Dans un ouvrage intitulé Le travail migrant. L’autre délocalisation, à paraître très prochainement aux éditions La Dispute, le sociologue Daniel Veron montre comment ce recours au « travail migrant » se fait au travers d’une variété de statuts, légaux ou non, qui permettent la mise au travail des personnes migrantes dans des conditions moins favorables et plus intensives que celles qui ont cours sur les différents marchés du travail. À chaque fois, l’avantage comparatif repose sur la production d’un différentiel de prix, c’est-à-dire sur l’exploitation d’un infra-droit en matière de droit du travail, de rémunération minimale et de protection sociale.
C’est ainsi que, pour un certain nombre de secteurs dont la production n’est pas délocalisable, le recours au travail migrant apparaît bel et bien comme une forme particulière de « délocalisation sur place », face à laquelle, pour déjouer la pression à la baisse sur les salaires et les conditions de travail, la seule issue est nécessairement la lutte aux côtés des migrants, pour l’égalité des droits. De ce livre salutaire en ces temps de xénophobie et d’utilitarisme migratoire exacerbés, nous proposons dans les lignes qui suivent un premier aperçu, tiré de son introduction.
Au long registre des effets révélateurs de la crise sanitaire du printemps 2020, les contradictions du recours au travail migrant figurent en bonne place. « S’ils ne passent pas la frontière, les fraises sont flinguées ! »[2], s’alarmait, au cœur de la pandémie, un maraîcher exploitant, tandis qu’un autre prévenait : « Si on embauche des locaux, on ne va pas sortir nos récoltes ! »[3]. Alors que la fermeture des frontières mondiales stoppait nette l’immense majorité des circulations humaines, le secteur agricole – qui dépend largement du travail de la main-d’œuvre étrangère et dont la saisonnalité rigidifie les contraintes de production – s’est trouvé au bord de la crise.

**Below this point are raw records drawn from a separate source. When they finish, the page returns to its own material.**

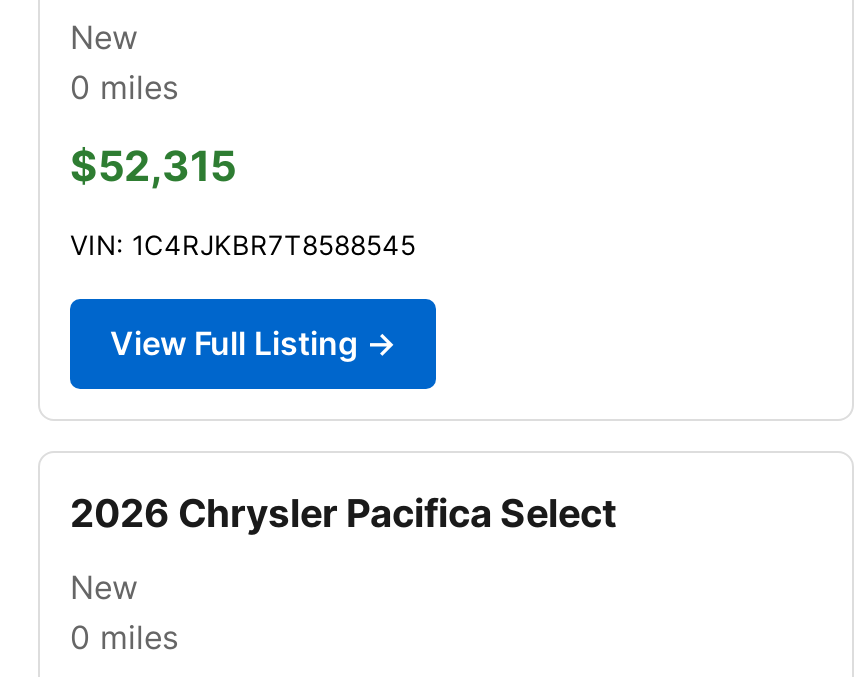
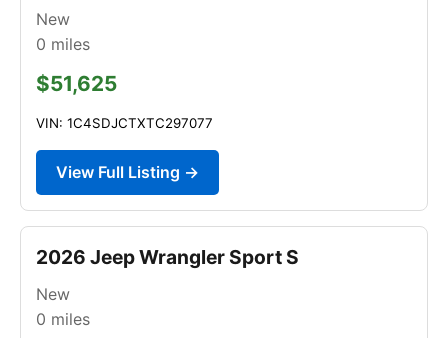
- $52,315
+ $51,625

- VIN: 1C4RJKBR7T8588545
+ VIN: 1C4SDJCTXTC297077

- 2026 Chrysler Pacifica Select
+ 2026 Jeep Wrangler Sport S
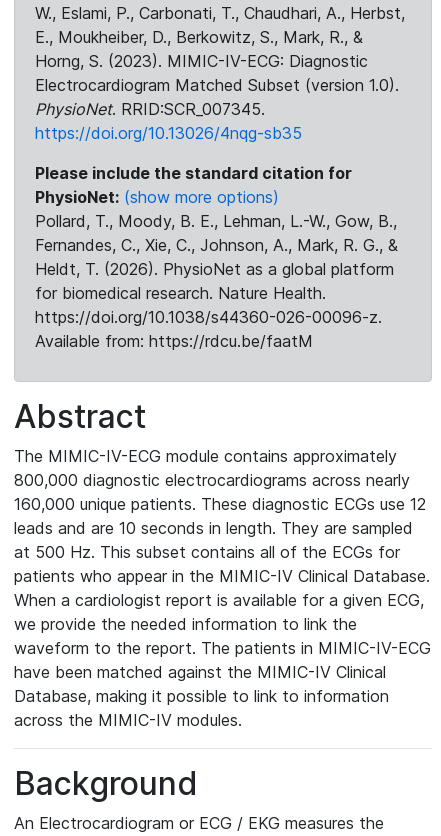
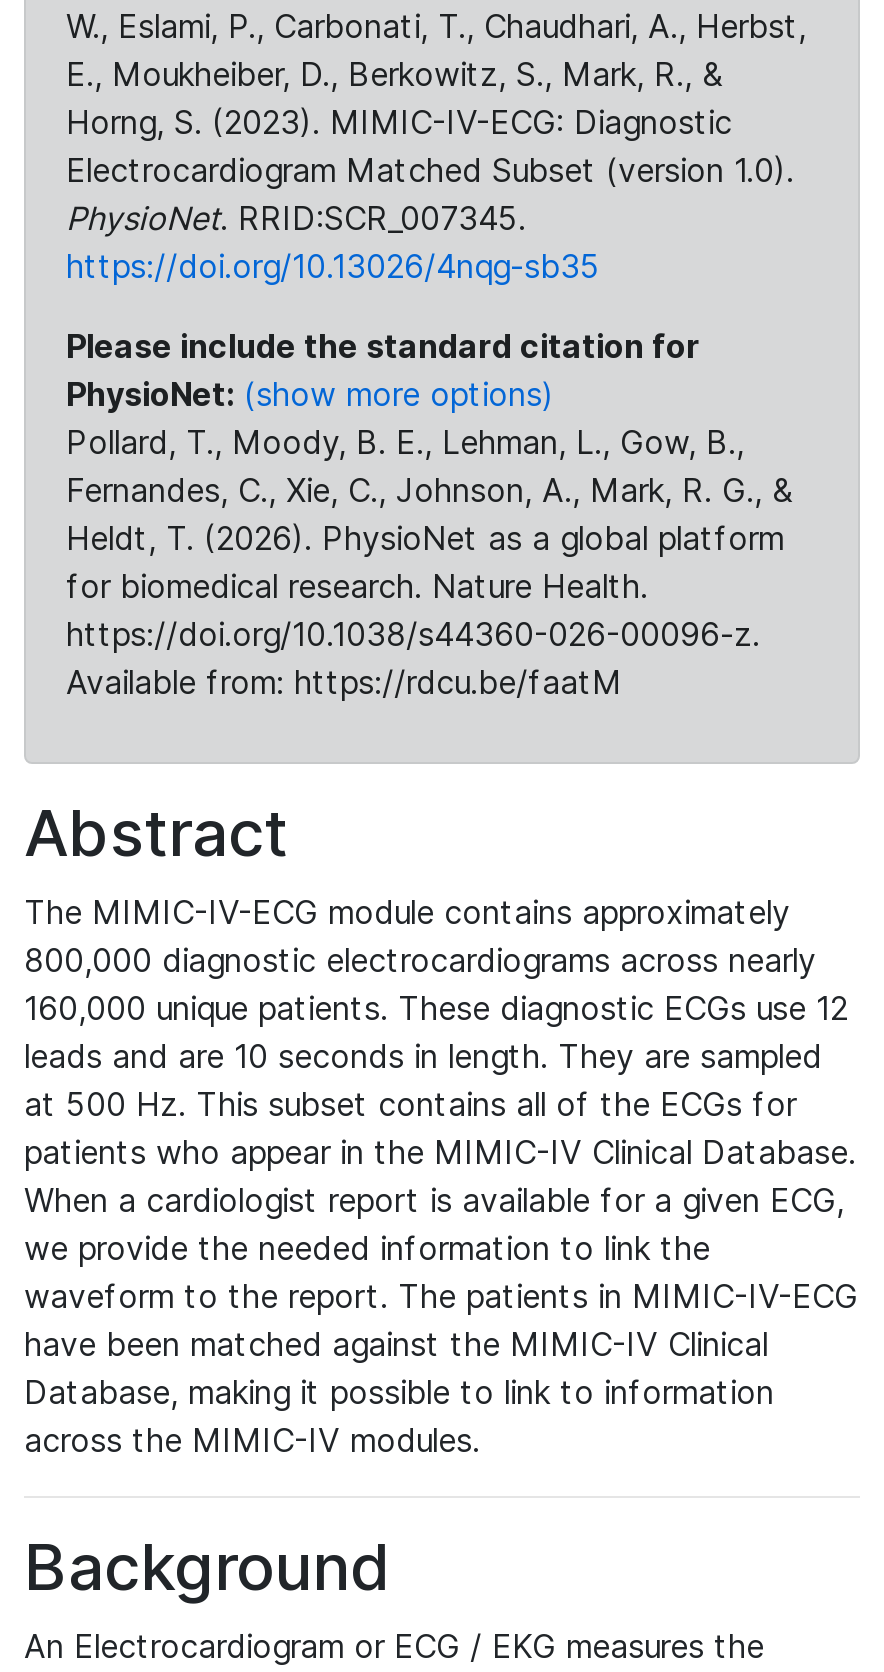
- Pollard, T., Moody, B. E., Lehman, L.-W., Gow, B.,
+ Pollard, T., Moody, B. E., Lehman, L., Gow, B.,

L’Allemagne a ainsi dû décider une levée temporaire et circonscrite de l’interdiction d’entrée sur son territoire pour permettre à 80 000 travailleurs et travailleuses roumain·es de venir sauver la production d’asperges[4]. En Italie, les organisations du secteur ont obtenu la régularisation massive d’étranger·ères sans papiers (jusqu’à 200 000) sous condition de signature d’un contrat dans la filière agricole, malgré les cris d’orfraie de la Ligue du Nord[5].
En France, si le gouvernement a enjoint les travailleurs et travailleuses désœuvré·es par le confinement à s’improviser ouvrier·ère agricole pour aller sauver les récoltes[6], les pouvoirs publics ont semble-t-il surtout fermé les yeux sur les entrées de travailleurs et travaillleuses détaché·es venu·es d’Espagne, souvent latino-américain·es[7].

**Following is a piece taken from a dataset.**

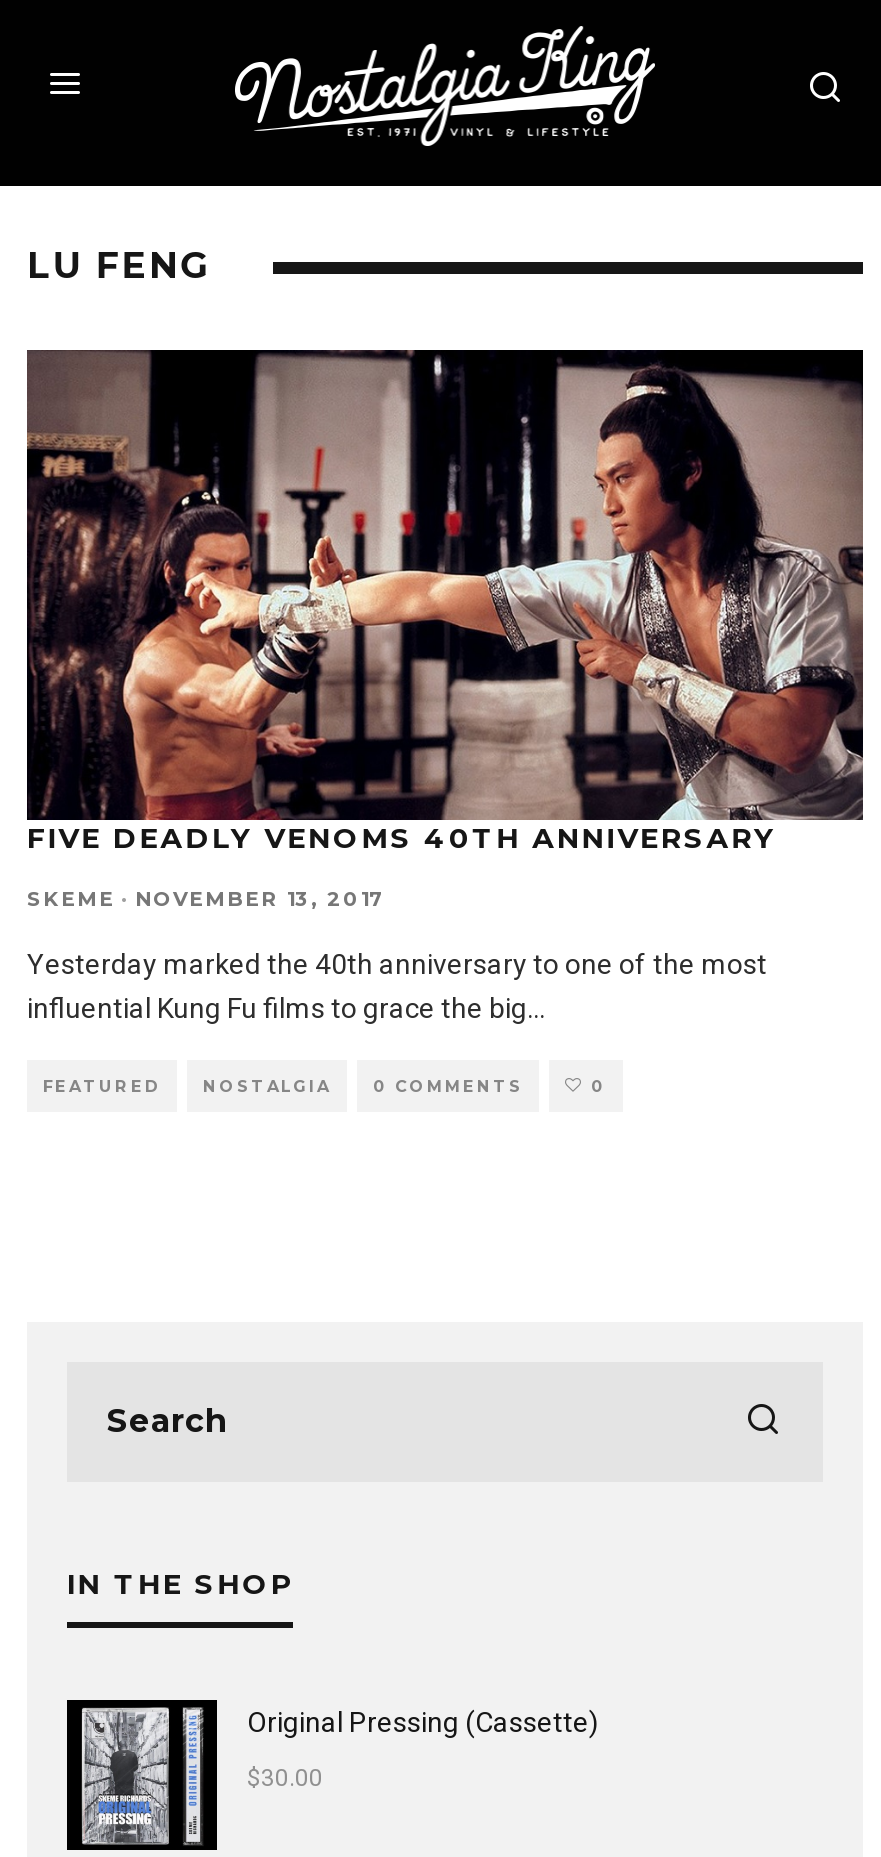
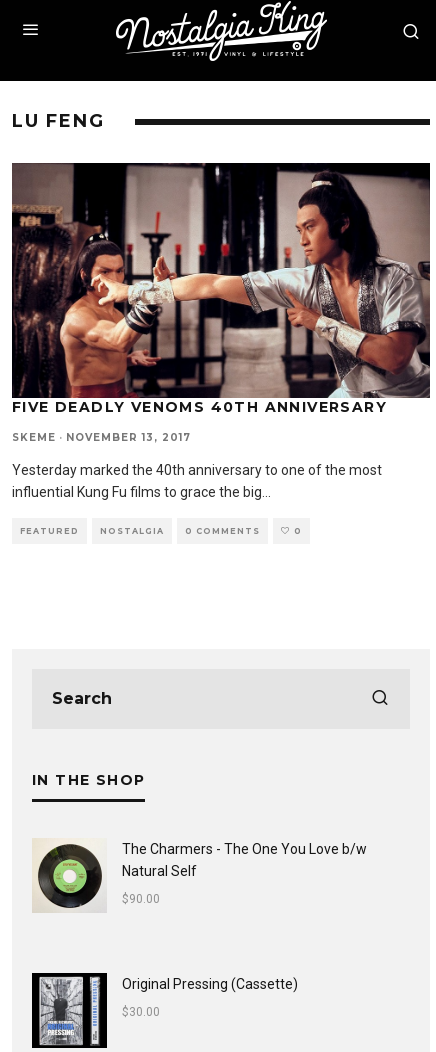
+ [image]
+ The Charmers - The One You Love b/w
+ Natural Self
+ $90.00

Cet épisode met en lumière deux caractéristiques fondamentales du fait migratoire : la dépendance des économies capitalistes à un travail fait par des hommes et des femmes venu·es d’ailleurs ; que cette force de travail spécifique n’est pas substituable par du travail « local ». Ce qu’on nommera ici le travail migrant est une forme spécifique d’appropriation du travail humain reposant sur la circulation de celui-ci.
Le travail migrant possède donc des propriétés lui conférant un avantage comparatif qui le rend indispensable pour un certain nombre de secteurs des économies capitalistes avancées, friands de main-d’œuvre corvéable et payée au rabais. Quelles sont les conditions sociales et historiques qui rendent possible une sur-exploitation de la force de travail de ces femmes et ces hommes amené·es à traverser les frontières pour vendre leurs bras, leur corps ?

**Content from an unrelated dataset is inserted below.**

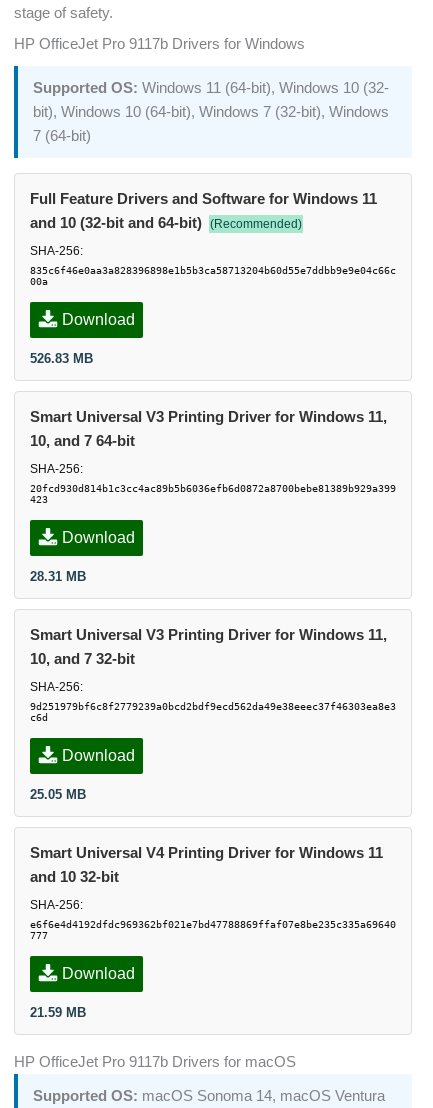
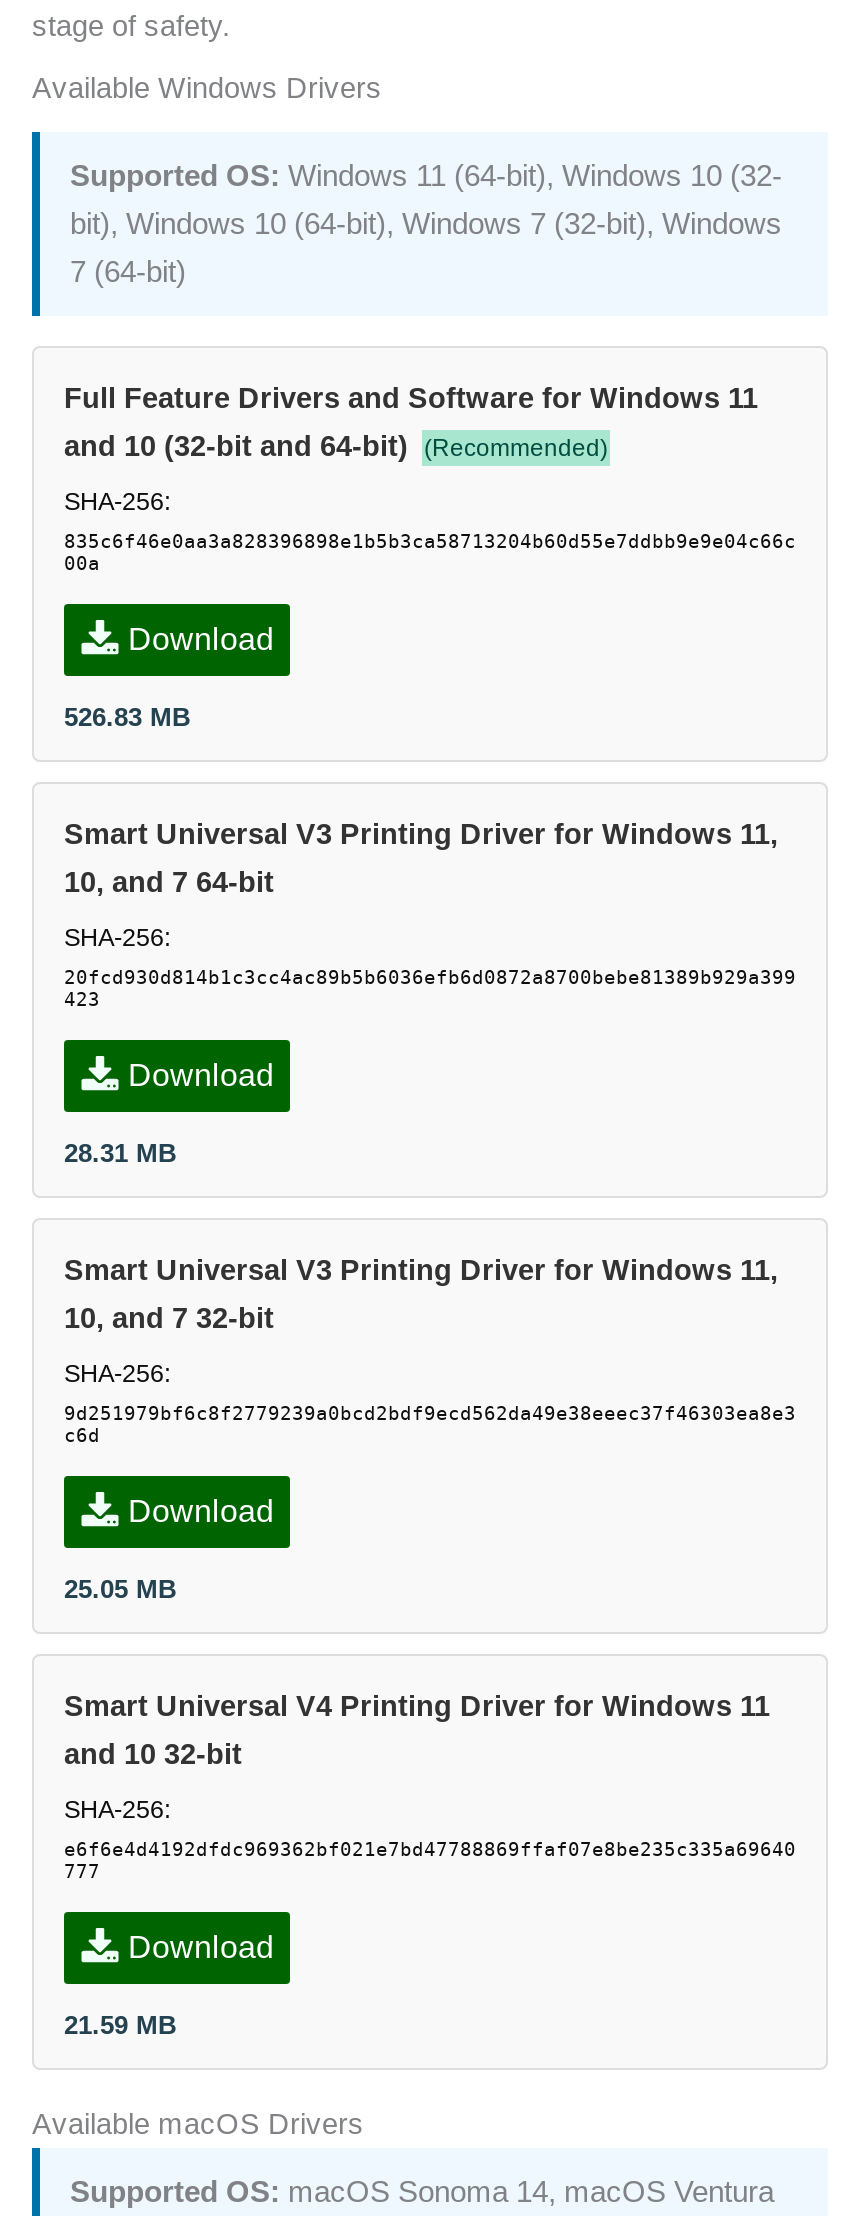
- HP OfficeJet Pro 9117b Drivers for Windows
+ Available Windows Drivers

- HP OfficeJet Pro 9117b Drivers for macOS
+ Available macOS Drivers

L’ambition de cet ouvrage est de déplier les mécanismes de la production du travail migrant et ses effets sur les subjectivités des travailleurs et travailleuses migrant·es. L’appropriation de leur travail se fait au travers d’une variété de dispositifs institutionnels (statuts migratoires légaux ou non, dispositions réglementaires transnationales, formes particulières d’emploi, accords bilatéraux, etc.) qui permettent la mise au travail des personnes migrantes dans des conditions moins favorables et plus intensives.
Les institutions du travail migrant[8] – dont font partie l’illégalisation structurelle des travailleurs et travailleuses migrant·es, les programmes de travail étranger temporaire au Canada, ou le détachement de salarié·es en Europe – correspondent donc à l’ensemble des formes de mise au travail de la main-d’œuvre migrante qui produisent les conditions matérielles d’acceptabilité d’un travail concret dégradé par rapport à un état donné du rapport de classe.
À chaque fois, l’avantage comparatif du travail migrant repose sur la production d’un différentiel de prix, c’est-à-dire sur l’exploitation de l’écart entre deux régimes juridiques en matière de droit du travail, de rémunération minimale, de protection sociale, etc. En ce sens, les institutions du travail migrant apparaissent bien comme des modalités particulières de mise en œuvre d’une forme de « délocalisation », mais d’une délocalisation « sur place ».
Délocaliser sur place
La « délocalisation sur place » est une expression forgée par Emmanuel Terray pour désigner l’opération qui consiste, grâce à l’embauche de travailleurs et de travailleuses en situation irrégulière, à offrir aux secteurs dont la production n’est pas délocalisable des avantages équivalent à une opération de délocalisation classique[9].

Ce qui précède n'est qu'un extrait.